The heart is the most iconic ♥ of all organs, the sacred container in which we symbolically store our love and compassion. But that didn't stop scientist Jacqueline Miller from cutting one of the world's biggest hearts out of its body and sticking it in a tub filled with formaldehyde.
In the back rooms of the Royal Ontario Museum, where Miller works as a mammology technician, there's an assortment of hearts and other parts from various creatures. One of the most recent additions is the heart of a blue whale that washed ashore in Newfoundland after becoming trapped in ice. No other museum in the world has one, as far as Miller can tell from her research. To get it, she had to literally go waist-deep in whale guts.
For a scientist seeking answers to age-old anatomical questions, the ordeal – putrid smell and all – was well worth it, however. Some have speculated that a whale's aorta, a large blood vessel extending from the heart, is large enough for a human to swim through or even to drive a car through. But it's not easy to come by a whale heart – especially one that isn't already mostly rotten – so no one has really known for sure.

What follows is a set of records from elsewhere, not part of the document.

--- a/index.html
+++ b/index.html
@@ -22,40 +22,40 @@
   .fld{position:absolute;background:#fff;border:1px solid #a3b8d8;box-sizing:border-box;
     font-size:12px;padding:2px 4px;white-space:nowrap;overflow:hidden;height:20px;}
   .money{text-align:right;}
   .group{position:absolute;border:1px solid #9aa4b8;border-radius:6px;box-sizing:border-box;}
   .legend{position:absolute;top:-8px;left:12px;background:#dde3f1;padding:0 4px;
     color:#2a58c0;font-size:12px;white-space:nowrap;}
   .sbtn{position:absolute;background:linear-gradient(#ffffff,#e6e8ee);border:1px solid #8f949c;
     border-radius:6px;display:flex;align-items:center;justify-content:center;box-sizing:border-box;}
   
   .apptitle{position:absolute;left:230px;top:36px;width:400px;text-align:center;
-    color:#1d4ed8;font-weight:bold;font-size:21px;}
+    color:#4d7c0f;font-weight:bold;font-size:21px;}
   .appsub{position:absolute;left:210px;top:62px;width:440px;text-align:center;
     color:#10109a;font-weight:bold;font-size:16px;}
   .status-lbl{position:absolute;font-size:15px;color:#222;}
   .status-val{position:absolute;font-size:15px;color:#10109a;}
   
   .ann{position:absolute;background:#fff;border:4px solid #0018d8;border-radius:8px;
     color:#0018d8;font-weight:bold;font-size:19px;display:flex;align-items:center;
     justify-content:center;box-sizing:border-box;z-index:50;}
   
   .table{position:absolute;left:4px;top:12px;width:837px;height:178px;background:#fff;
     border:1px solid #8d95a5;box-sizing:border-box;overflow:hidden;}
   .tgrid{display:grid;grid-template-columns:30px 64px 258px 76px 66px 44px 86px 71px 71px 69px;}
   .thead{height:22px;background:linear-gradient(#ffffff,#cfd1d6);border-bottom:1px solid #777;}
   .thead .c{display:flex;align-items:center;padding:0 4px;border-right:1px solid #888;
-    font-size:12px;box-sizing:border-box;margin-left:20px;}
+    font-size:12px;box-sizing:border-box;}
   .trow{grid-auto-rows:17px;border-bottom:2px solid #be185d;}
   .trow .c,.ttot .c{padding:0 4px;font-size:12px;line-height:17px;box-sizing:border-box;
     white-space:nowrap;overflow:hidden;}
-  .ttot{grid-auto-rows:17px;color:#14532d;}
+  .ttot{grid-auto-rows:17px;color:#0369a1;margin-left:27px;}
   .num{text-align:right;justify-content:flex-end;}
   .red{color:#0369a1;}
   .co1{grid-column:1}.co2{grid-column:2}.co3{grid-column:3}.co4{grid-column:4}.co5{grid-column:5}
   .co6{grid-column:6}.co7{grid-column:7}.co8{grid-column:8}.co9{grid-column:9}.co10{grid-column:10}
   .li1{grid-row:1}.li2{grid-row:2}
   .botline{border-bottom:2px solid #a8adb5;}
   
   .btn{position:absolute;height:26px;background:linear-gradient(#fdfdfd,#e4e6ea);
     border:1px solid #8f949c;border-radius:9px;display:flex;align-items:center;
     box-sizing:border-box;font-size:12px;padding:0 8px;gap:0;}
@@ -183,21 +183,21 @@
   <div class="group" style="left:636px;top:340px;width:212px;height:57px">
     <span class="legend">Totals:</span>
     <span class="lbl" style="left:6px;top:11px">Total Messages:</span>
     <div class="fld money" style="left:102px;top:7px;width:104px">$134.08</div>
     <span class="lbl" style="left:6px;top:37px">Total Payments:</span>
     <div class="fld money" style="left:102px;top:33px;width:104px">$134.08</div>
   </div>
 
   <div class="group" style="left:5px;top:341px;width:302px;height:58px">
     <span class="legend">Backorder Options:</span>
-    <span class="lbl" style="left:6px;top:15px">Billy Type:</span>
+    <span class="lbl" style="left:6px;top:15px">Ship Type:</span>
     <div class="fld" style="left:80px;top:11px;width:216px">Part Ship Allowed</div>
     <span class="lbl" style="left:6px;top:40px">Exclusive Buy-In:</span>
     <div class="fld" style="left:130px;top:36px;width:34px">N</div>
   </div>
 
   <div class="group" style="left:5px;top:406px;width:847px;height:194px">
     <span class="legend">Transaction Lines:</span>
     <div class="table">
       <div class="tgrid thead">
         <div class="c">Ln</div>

It turns out that the entire heart could almost fit in a box that's four feet on each side, so the aorta is not quite that big. Still. The heart is massive. Weighing in at 400 pounds, it pumps more than 58 gallons of blood per beat.
The heart of the blue whale will eventually be put on display at the museum as part of an exhibit on marine mammals, but for now, Miller and her co-workers are working hard to make sure this titanic ticker stays in tip-top shape.